Ce n’est pas comme s’il pouvait hésiter à faire entendre sa voix sur les questions israélo-palestiniennes : Trump s’est déjà exprimé sur des sujets sensibles comme les implantations et l’incitation à la haine palestinienne.
Les conseillers politiques de Trump vont certainement l’inciter à agir avec précaution, sachant que toute crise entourant le mont du Temple pourrait faire boule de neige et passer d’une affaire locale en une guerre religieuse qui enflamme toute la région. La Maison Blanche chercherait aussi à agir avec prudence au risque d’être perçu comme partial envers un camp, ce qui mettrait en danger la volonté affichée de relancer les pourparlers de paix entre Israéliens et Palestiniens.

Le président de l'Autorité palestinienne Mahmoud Abbas donne un discours durant une rencontre des dirigeants palestiniens dans la ville de Ramallah en Cisjordanie, durant lequel il annonce le gel de tous les contacts avec Israël (Crédit : Flash90)

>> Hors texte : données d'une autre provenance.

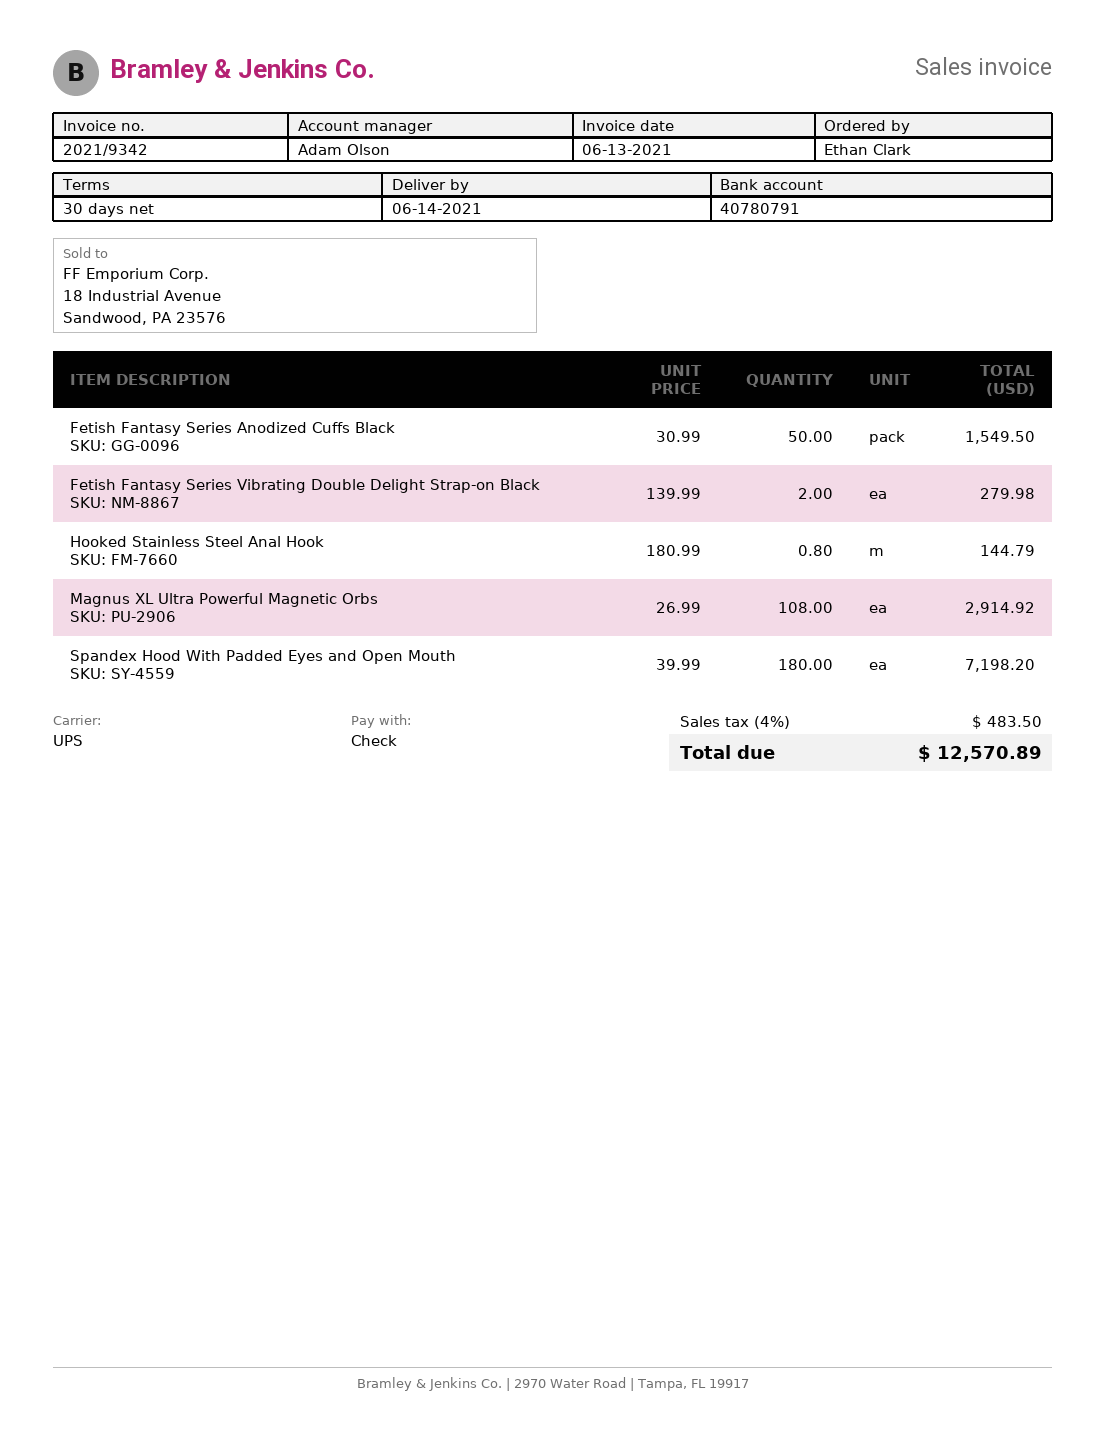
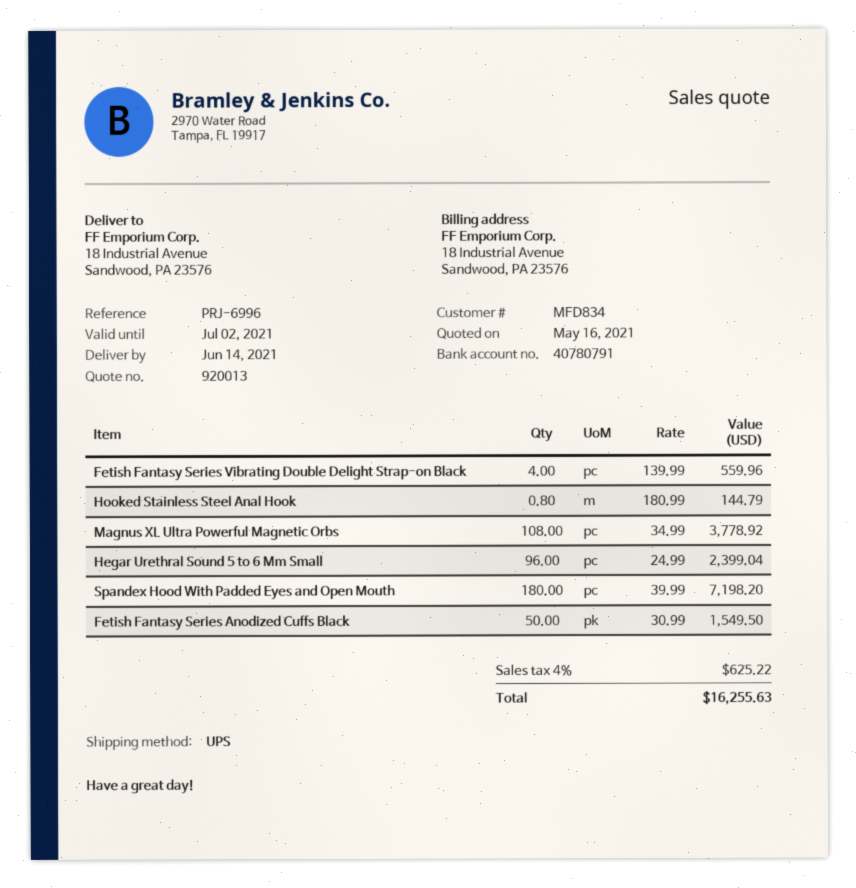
Fetish Fantasy Series Vibrating Double Delight Strap-on Black: 2 x 139.99 = 279.98 -> 4 x 139.99 = 559.96
Magnus XL Ultra Powerful Magnetic Orbs: 108 x 26.99 = 2914.92 -> 108 x 34.99 = 3778.92
Hegar Urethral Sound 5 to 6 Mm Small: none -> 96 x 24.99 = 2399.04
tax: 4% = 483.50 -> 4% = 625.22
total: 12570.89 -> 16255.63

Le président de l’Autorité palestinienne Mahmoud Abbas donne un discours durant une rencontre des dirigeants palestiniens dans la ville de Ramallah en Cisjordanie, durant lequel il annonce le gel de tous les contacts avec Israël (Crédit : Flash90)

La diplomatie prudente semblerait donc sage. Mais prudente ne signifie pas privée. Les perspectives de progrès sur le conflit israélo-palestinien ne peuvent que s’éloigner tant que la crise actuelle au mont du Temple continue, alors que si le président américain utilisait son influence de manière constructive, cela pourrait avoir un effet immédiat d’apaisement.

Jusqu’à présent, on ne sait rien de ce que le président pense de la situation actuelle. Il a sûrement été briefé, mais il a gardé son silence.

Alors que les tensions sont si fortes, il est difficile de prédire comment une déclaration présidentielle américaine claire critiquant et/ou proposant une solution serait reçue par les parties.

Si le président déclarait clairement qu’il est légitime pour Israël d’avoir installé des détecteurs de métaux pour sécuriser le lieu saint, et qu’une telle action ne constitue pas un changement dans le statu quo sensible qui règne là-bas, cela pourrait calmer les dirigeants arabes et musulmans. Ou cela pourrait pousser les Palestiniens, l’Egypte, la Jordanie et la Turquie, à baisser le niveau de leurs protestations, permettant aux choses de se calmer progressivement.

S’il déclarait fermement que les détecteurs de métaux constituent une atteinte inutile aux droits des croyants, et incitait publiquement Israël à revenir au statu quo précédent, il pourrait attiser la colère d’Israël. Ou peut-être fournir à Netanyahu un impératif urgent pour trouver une solution alternative.

On pourrait raisonnablement attendre qu’une intervention plus subtile soit bien accueillie par les deux camps. Si le président incitait personnellement les différentes parties à chercher une solution acceptable mutuellement, et offrir les services américains pour y parvenir, il est difficile d’imaginer que quiconque puisse y avoir quelque chose à redire.
Quand le chef du monde libre s’exprime, le Moyen Orient écoute parfois. Encore plus lorsque le chef du monde libre est imprévisible, et quand beaucoup des parties impliquées dans cette crise ont intérêt à rester en bons termes avec lui.